<<<<
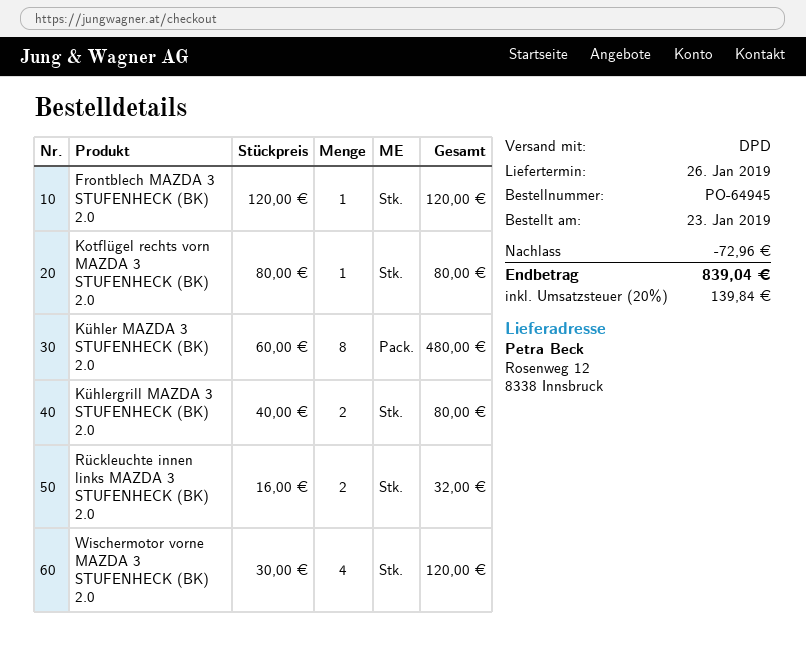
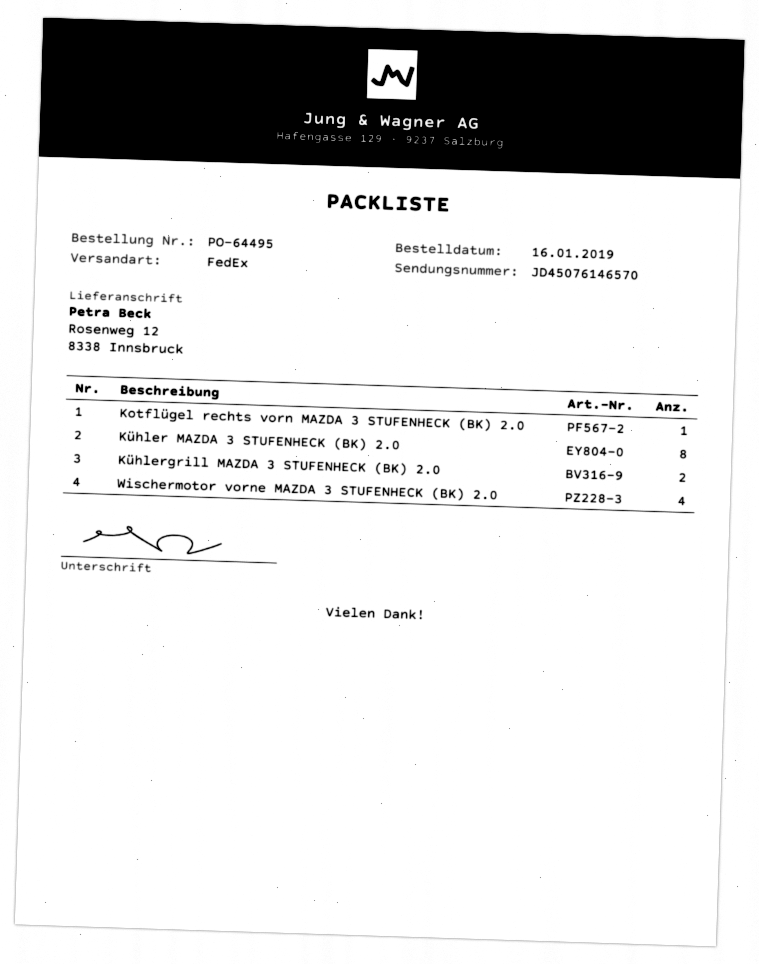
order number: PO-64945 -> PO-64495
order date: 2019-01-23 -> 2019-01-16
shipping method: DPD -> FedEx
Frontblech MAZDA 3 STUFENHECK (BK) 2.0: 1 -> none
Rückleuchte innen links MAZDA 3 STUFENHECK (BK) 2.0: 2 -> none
>>>>
● THE PROBLEM
Return an exact copy of only the lines from the one with "Frontblech MAZDA 3" through the end of the listing above, both included.

● RESPONSE
Frontblech MAZDA 3 STUFENHECK (BK) 2.0: 1 -> none
Rückleuchte innen links MAZDA 3 STUFENHECK (BK) 2.0: 2 -> none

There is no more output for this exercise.